In the records below, find the line containing "Krimpkous 12,7mm wit: 13.75 -> 15.25"; copy exactly that line and all lines after it to the end, and nothing else.

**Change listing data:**
%%

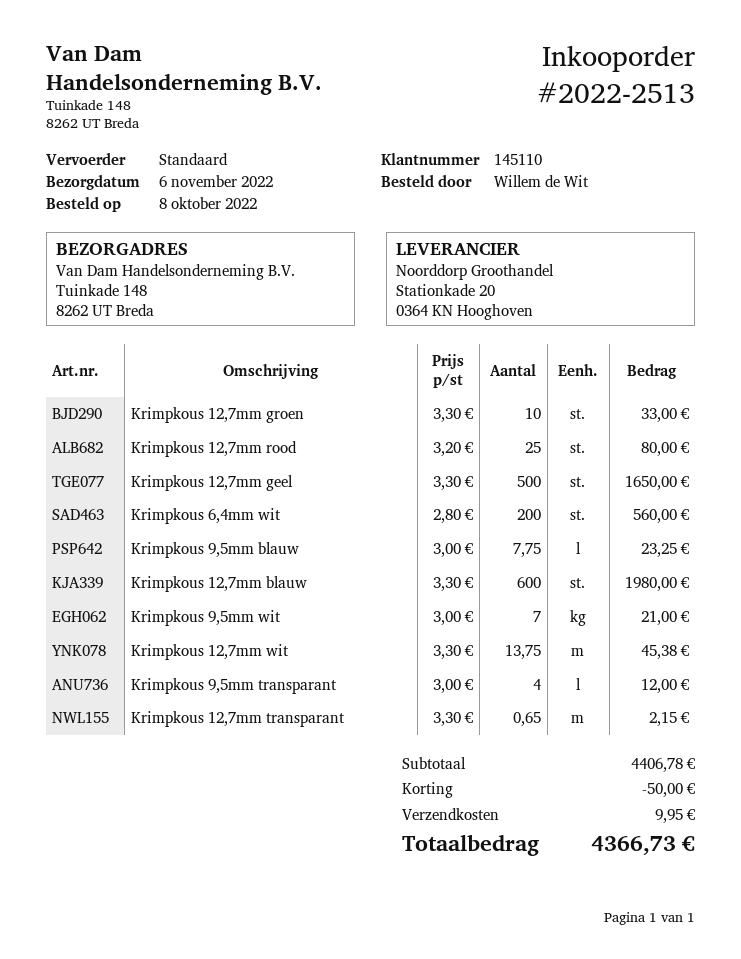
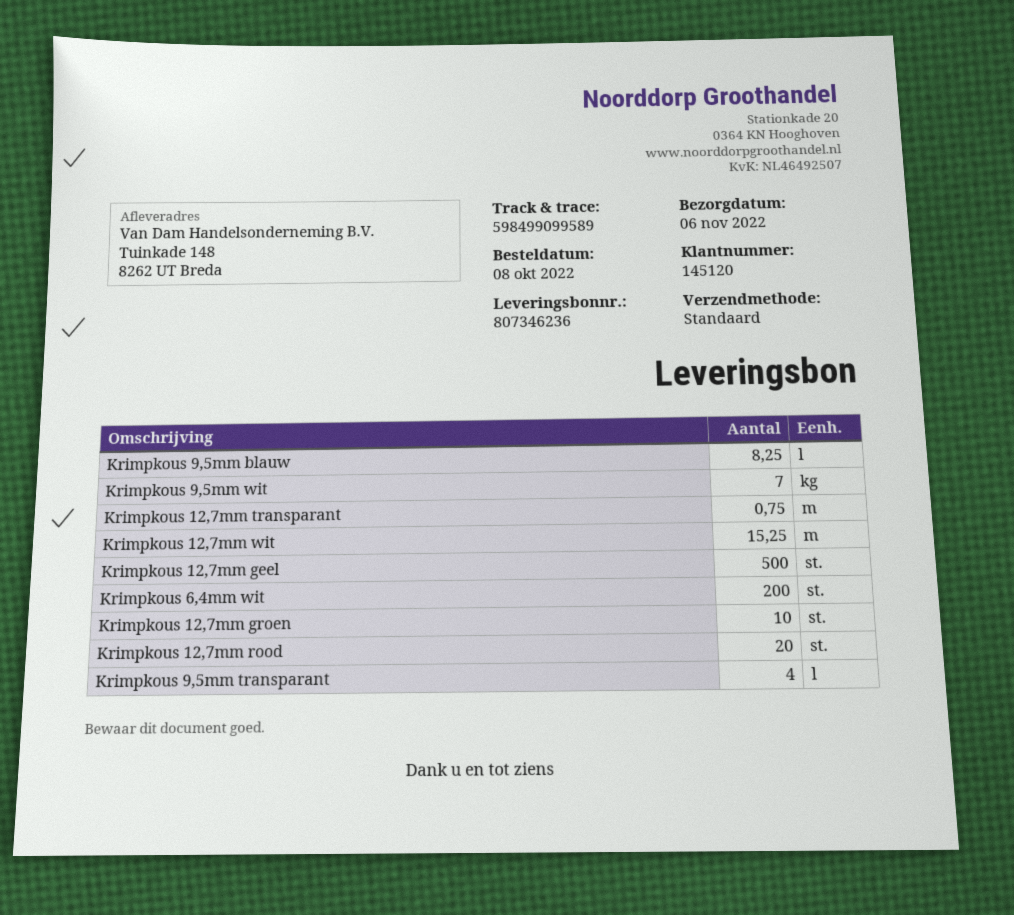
customer number: 145110 -> 145120
Krimpkous 12,7mm rood: 25 -> 20
Krimpkous 9,5mm blauw: 7.75 -> 8.25
Krimpkous 12,7mm blauw: 600 -> none
Krimpkous 12,7mm wit: 13.75 -> 15.25
Krimpkous 12,7mm transparant: 0.65 -> 0.75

%%

**Result of this exercise:**
Krimpkous 12,7mm wit: 13.75 -> 15.25
Krimpkous 12,7mm transparant: 0.65 -> 0.75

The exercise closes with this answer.